■ **Instructions to follow**:
From the listing below, copy only the lines running from the line that contains "- Eugen Drewermann" to the line that contains "Klangfarben des Kosmos", both included.

■ **Source material**:

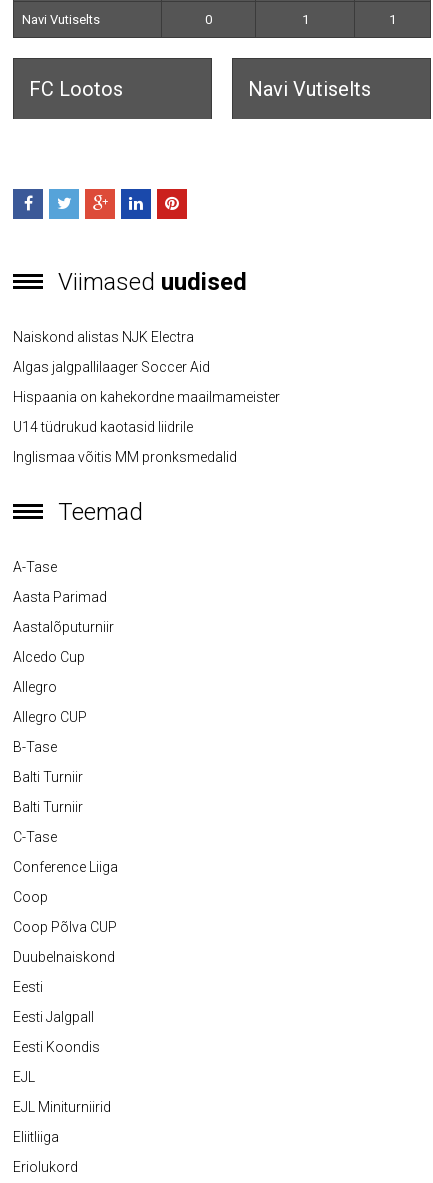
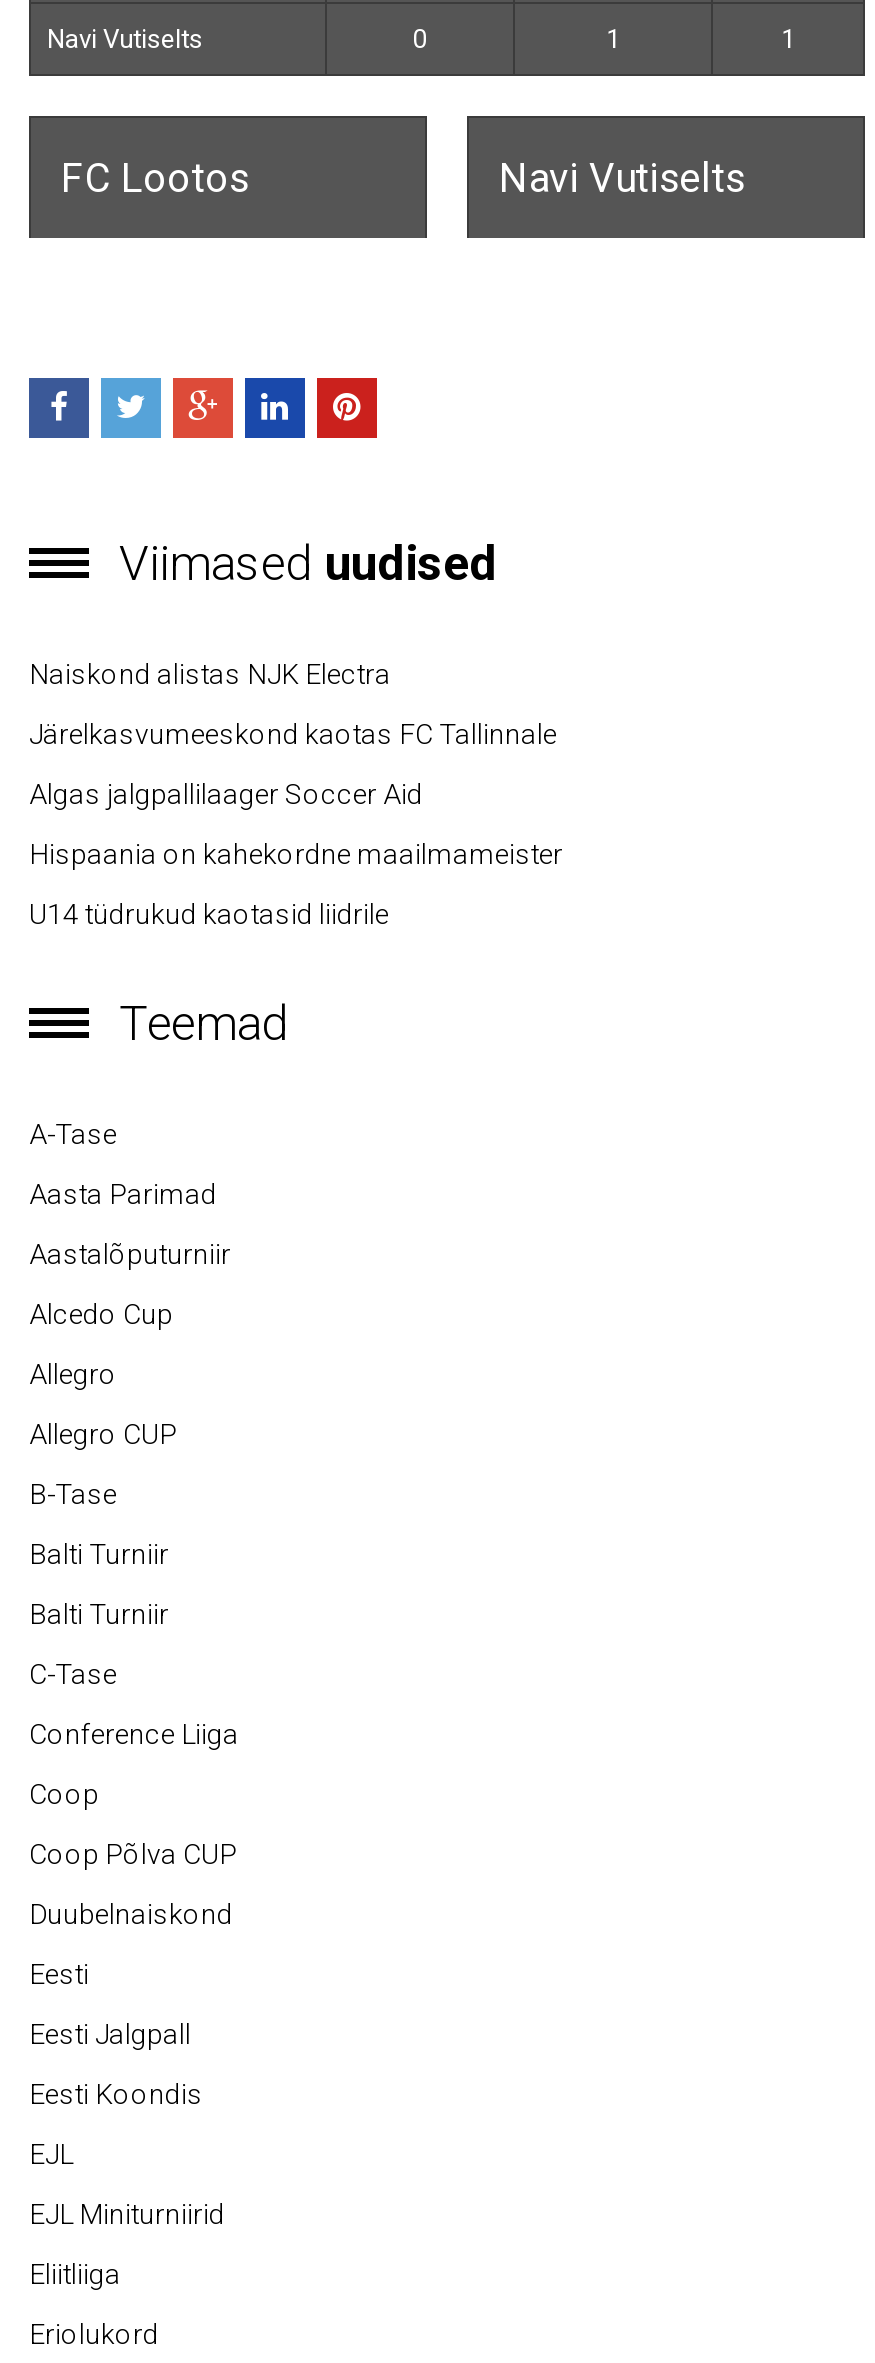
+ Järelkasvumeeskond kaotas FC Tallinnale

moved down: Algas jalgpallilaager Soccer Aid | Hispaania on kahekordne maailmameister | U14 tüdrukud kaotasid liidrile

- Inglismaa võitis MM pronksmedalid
==
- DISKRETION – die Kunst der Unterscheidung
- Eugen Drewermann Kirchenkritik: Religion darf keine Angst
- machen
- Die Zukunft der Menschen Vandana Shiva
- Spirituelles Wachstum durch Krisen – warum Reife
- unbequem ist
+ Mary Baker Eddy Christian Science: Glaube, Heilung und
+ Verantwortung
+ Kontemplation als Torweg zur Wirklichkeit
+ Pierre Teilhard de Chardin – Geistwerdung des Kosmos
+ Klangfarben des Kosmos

■ **Answer box**:
- Eugen Drewermann Kirchenkritik: Religion darf keine Angst
- machen
- Die Zukunft der Menschen Vandana Shiva
- Spirituelles Wachstum durch Krisen – warum Reife
- unbequem ist
+ Mary Baker Eddy Christian Science: Glaube, Heilung und
+ Verantwortung
+ Kontemplation als Torweg zur Wirklichkeit
+ Pierre Teilhard de Chardin – Geistwerdung des Kosmos
+ Klangfarben des Kosmos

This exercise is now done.